The last thing that you want to happen when you are precariously perched on a thin plastic plank floating in the middle of the water is to tumble overboard while being dragged down through the depths by a 100-pound fish. That would be, shall we say, less than ideal.
There is a big difference between hooking up a giant fish while comfortably strapped into a seat on a big boat, and hooking up a fish that weighs more than you do while you’re essentially sitting on a surfboard.
Of course, you want to catch the biggest fish you can – everybody does. But when you’re targeting big game from a fishing kayak, you better be prepared to deal with a monster.
With that in mind, try to remember these important tips the next time you load up the kayak and head off in pursuit of a true wall-hanger.
Set Your Drag
Set your drag appropriately before making your first cast. It should be tight enough to make it difficult for the fish to run, but loose enough to protect your line, leader, and rod from excessive loads.
This is especially important when the fish gets close to the boat – a quick twist or change of direction could tip you over, snap your line or break your rod. Properly adjusted drag will reduce the chances of these things happening.
Position the Fish
When the fish is fighting on or near the surface, keep him in front of the kayak.

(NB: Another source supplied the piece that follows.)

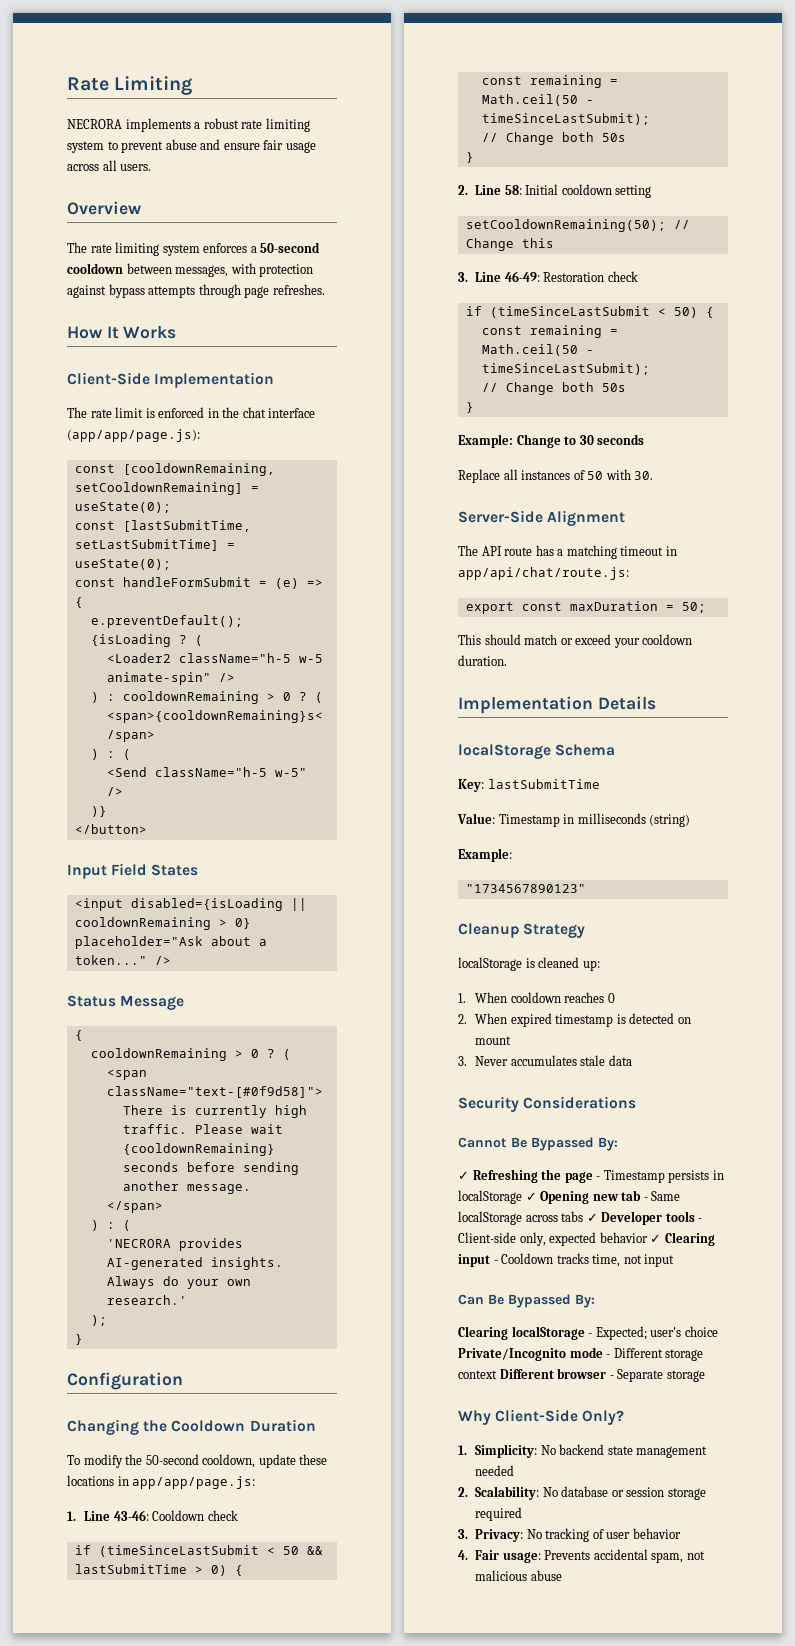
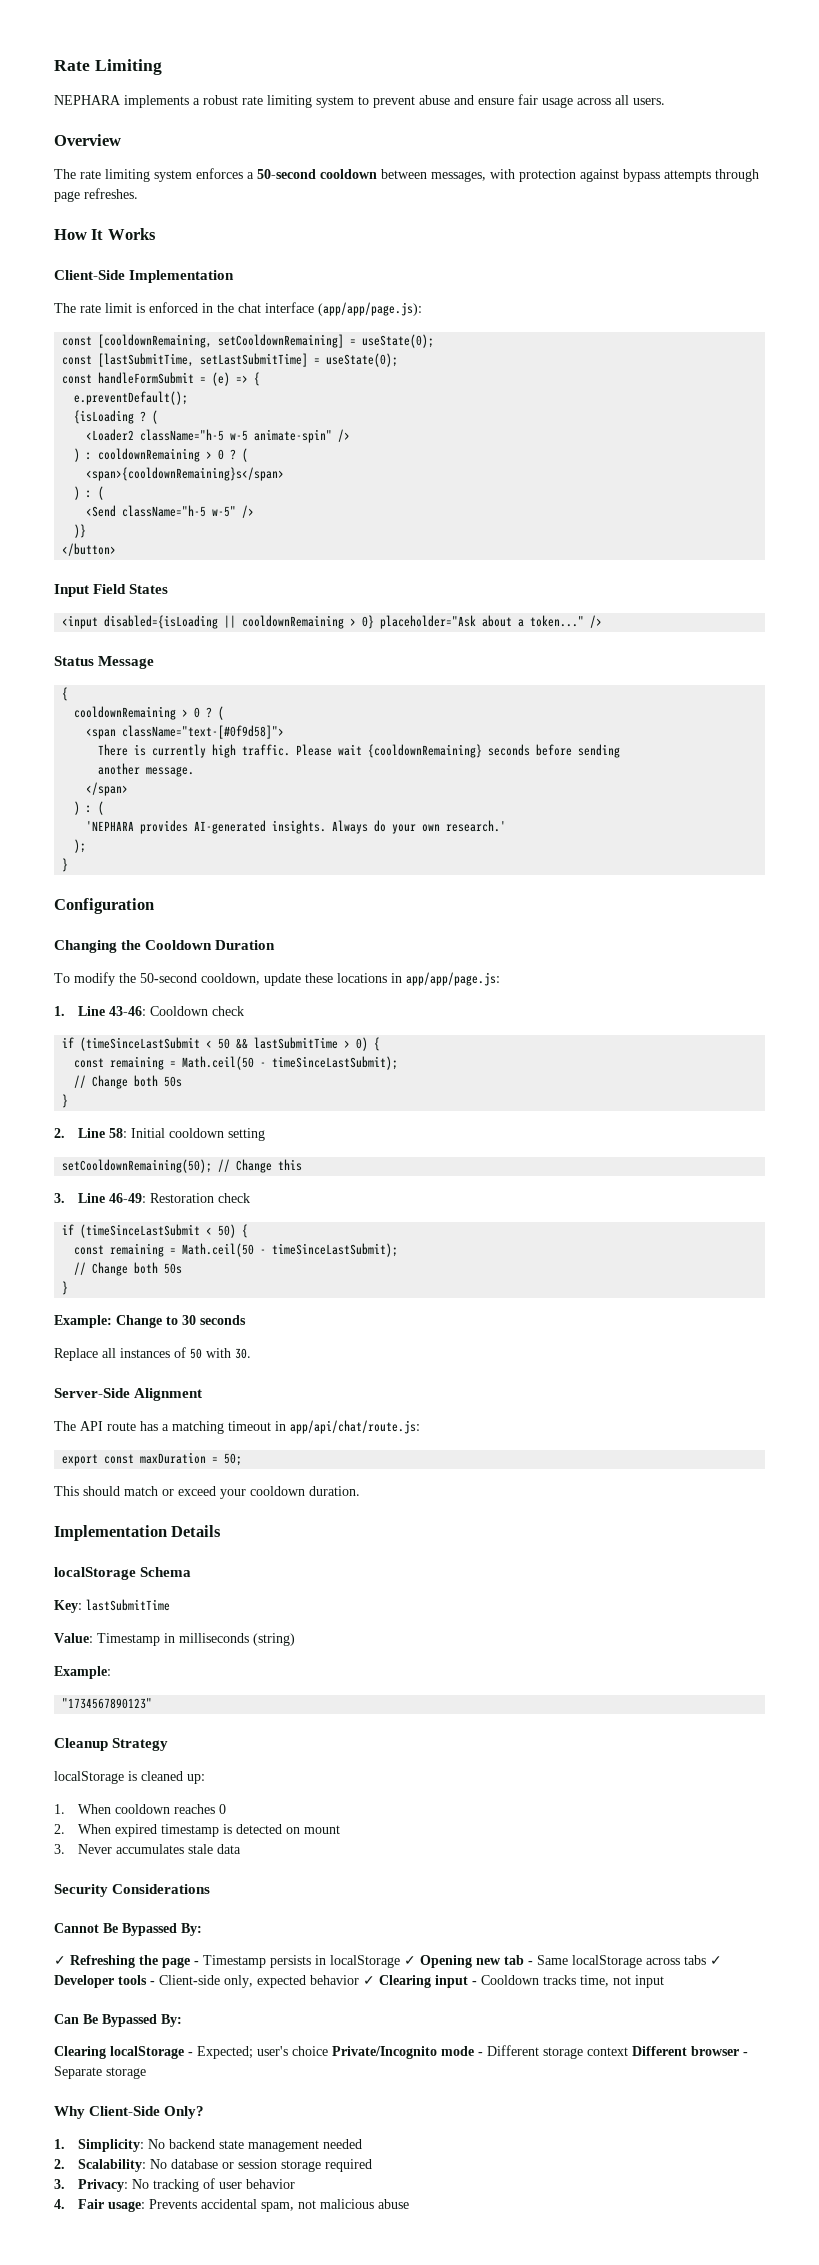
- NECRORA implements a robust rate limiting system to prevent abuse and ensure fair usage across all users.
+ NEPHARA implements a robust rate limiting system to prevent abuse and ensure fair usage across all users.
- 'NECRORA provides AI-generated insights.
+ 'NEPHARA provides AI-generated insights.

It may be funny when a 2-pound bass flings himself into your kayak, but you won’t find a 100-pound marlin doing the same to be quite so humorous.
By keeping the fish out front, you retain the best control over him. Further, it is easy to back up if his flopping gyrations carry him too close for comfort.
Exhaust the Fish
Battle the fish for a while before bringing him alongside the boat.
While it is not wise, ethical or sporting to overly battle a fish you intend to release, it is safer to exhaust the fish you intend to keep by playing with them for some time.
Tow the Fish
Consider towing very large fish back while they are still in the water.
If you catch a fish with enough bulk to test the capacity of your kayak, it may be wiser to head for shore with the fish in tow. You may attract unwanted visitors, so keep safety in mind and be ready to jettison your catch, should an even larger predator emerge and steal your prize.
Secure Your Gear
Stow your gear as though you are positive that you’ll capsize.
Flipping your kayak is a stressful event in itself – you must collect your wits, re-connect with the craft, flip it back over and climb back in. It’s hardly a walk in the park. So the last thing you want to worry about in these situations is trying to catch valuable gear as it sinks to the bottom.
Leash anything you can, including your paddles, first-aid kit and any other essentials. You should also take advantage of any hatches present in the boat, and use them to contain small items.
Cut the Line in Case of Emergency
Nobody likes to re-rig their lines, and some lures cost a decent wad of cash. But it is always better to cut your line than be pulled overboard.
Not only is it safer to cut your line, but you’ll also likely dump a ton of gear into the water once you get pulled overboard. So, whenever things get a little squirrely, have a line-cutter, knife or pair of cutters handy to limit your losses.
Use Your Legs
After you’ve battled the fish and brought him alongside, use your legs to help lift his bulk while keeping your center of gravity over the center of the boat.
Slide your foot up under his body, arch your foot back behind his dorsal fin (watch out for sharp spines), and raise your leg up — pushing him into the boat (and hopefully on to your lap).
Center of Gravity
It seems simple, but as long as your center of gravity stays over the center of the kayak, you’ll stay upright. The hard part is keeping your center while battling a large fish.
While you’ll need to move and joust with the fish, try to keep your body as wide and low as possible. If you are standing up, it is advisable to sit down at the earliest opportunity. Avoid leaning strongly in either direction – if you need to stick your body out to the side, try to balance it by sticking another limb out in the opposite direction.